Sois prudente. Tu peux revenir ici quand tu veux, c’est désormais aussi chez toi.

Le lycan n’est pas du genre à faire des promesses en l’air, mais il le sent. La séparation est proche et emmènera avec elle sa propre rédemption. Il se redresse un peu, prend la gueule de la louve entre ses mains et plonge son regard dans ses ambres dorés. Il lui fait un serment, un serment de présence, de soutien, d’alliance chaque fois qu’elle en aura besoin. Graham ne lui demande rien en retour. Sait-elle seulement ce qu’elle lui a apporté par cette rencontre des plus chaotique ? Comprend-elle qu’à partir de ce jour, elle ne sera plus jamais seule ? 

Si tu as des ennuis, contacte le S.A.I.S. et demande après moi. Demande Graham Davis. Je viendrai, c’est une promesse…

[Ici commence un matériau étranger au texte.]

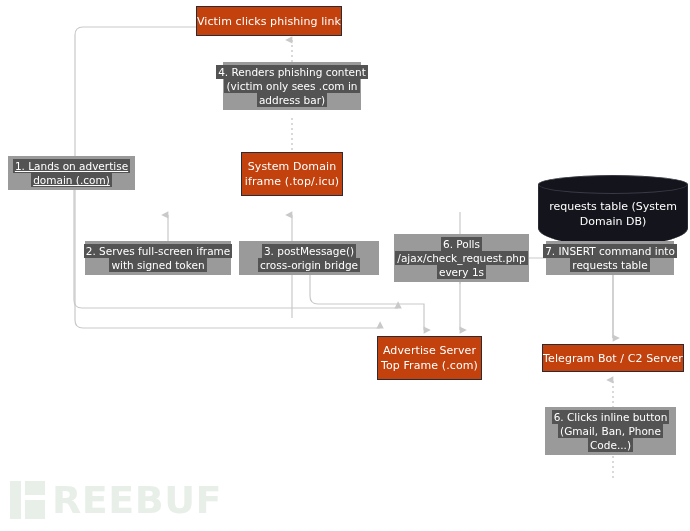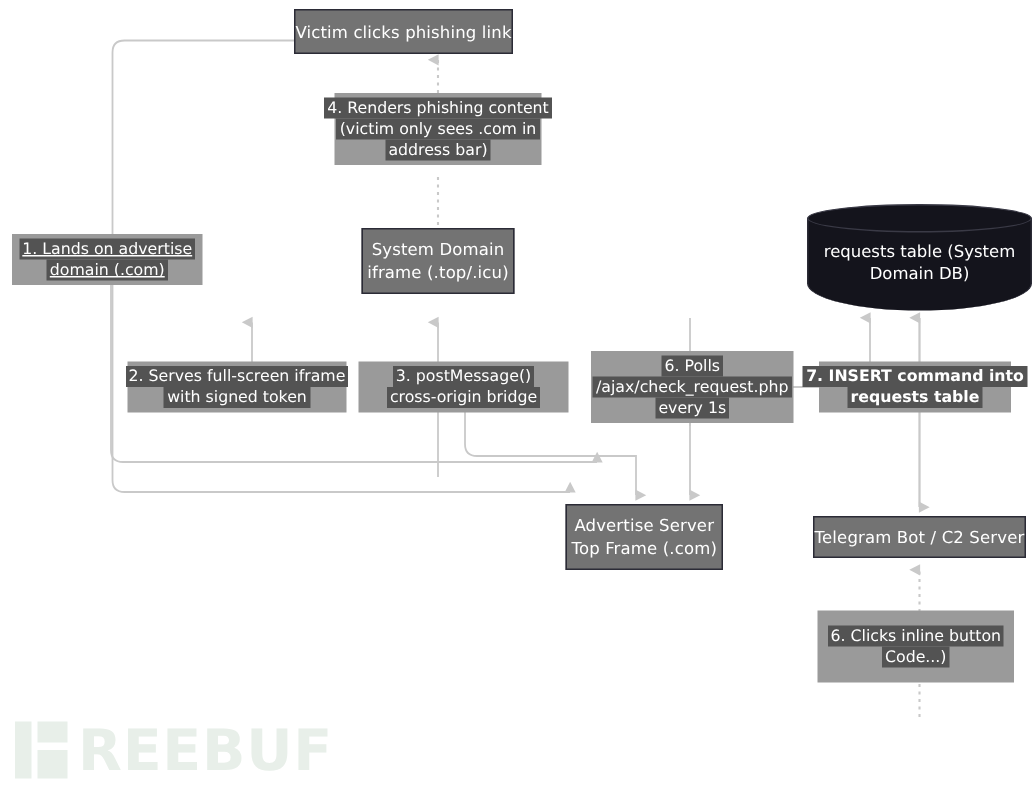--- a/index.html
+++ b/index.html
@@ -26,7 +26,7 @@
   }
   .node {
     position: absolute;
-    background: #737373;
+    background: #c2410c;
     color: #ffffff;
     border: 1px solid #2b2b36;
     box-sizing: border-box;

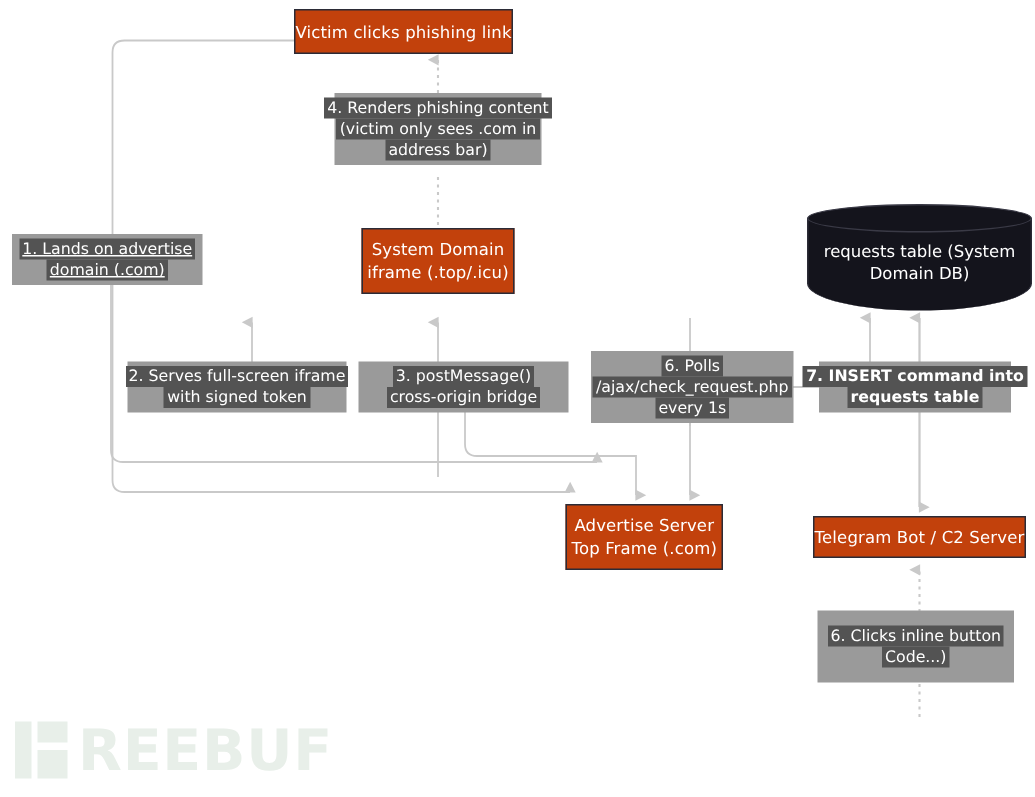--- a/index.html
+++ b/index.html
@@ -49,6 +49,7 @@
     font-size: 11px;
     line-height: 15px;
     text-align: center;
+    margin-top: 39px;
   }
   .db-body {
     position: absolute;

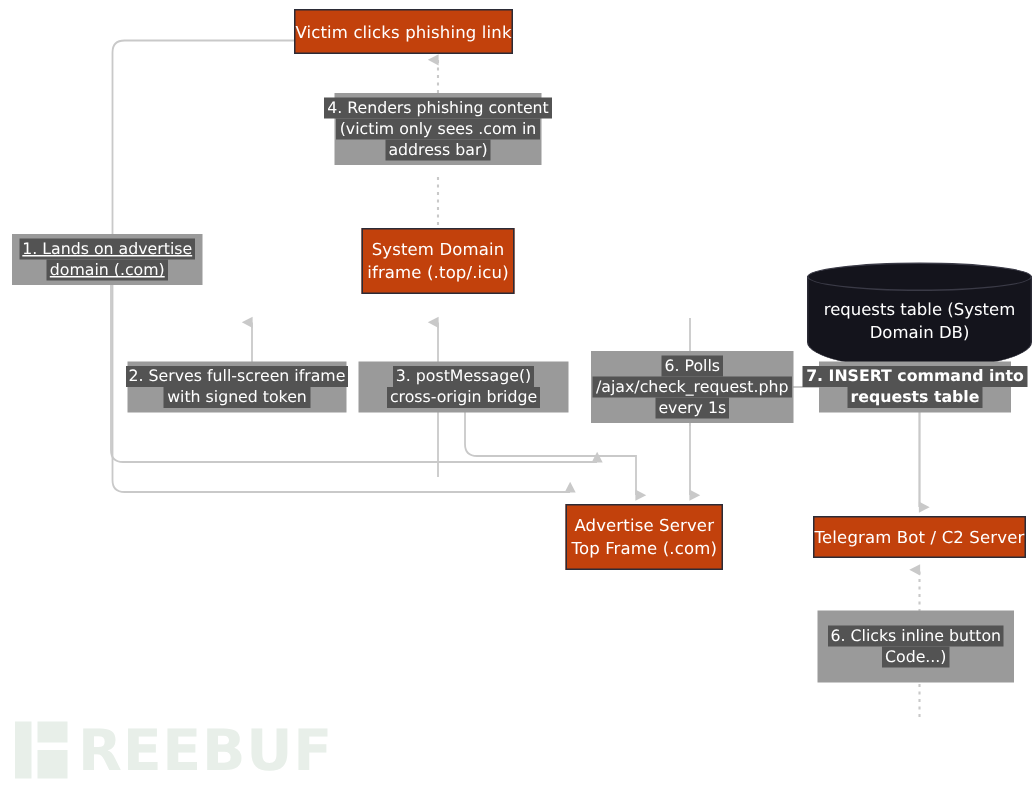--- a/index.html
+++ b/index.html
@@ -229,7 +229,7 @@
     <span class="line">every 1s</span>
   </div>
 
-  <div class="label" style="left:546px; top:241px; width:128px; height:34px;font-weight:bold;">
+  <div class="label" style="left:546px; top:241px; width:128px; height:34px;">
     <span class="line">7. INSERT command into</span>
     <span class="line">requests table</span>
   </div>

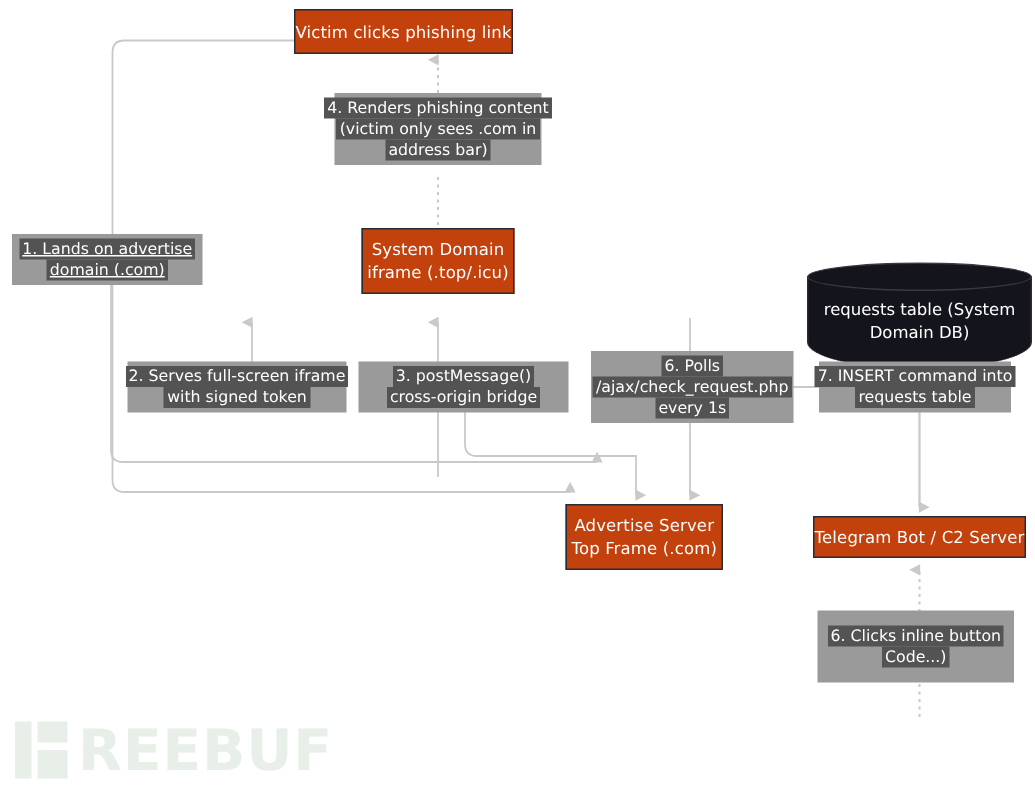--- a/index.html
+++ b/index.html
@@ -236,6 +236,7 @@
 
   <div class="label" style="left:545px; top:407px; width:131px; height:48px;">
     <span class="line">6. Clicks inline button</span>
+    <span class="line">(Gmail, Ban, Phone</span>
     <span class="line">Code...)</span>
   </div>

Ses mains se font caresses, réconfort puis il lui sourit la libérant enfin.

J’imagine que tu ne souhaites pas connaître les sanctuaires. Je respecte ton choix. Longe le lac alors, tu seras tranquille.

- Et reviens me voir, un jour… Ne m’oublie pas… - Le temps se suspend pour le lycan, porteur de promesses, jusqu’au prochain mouvement de la louve.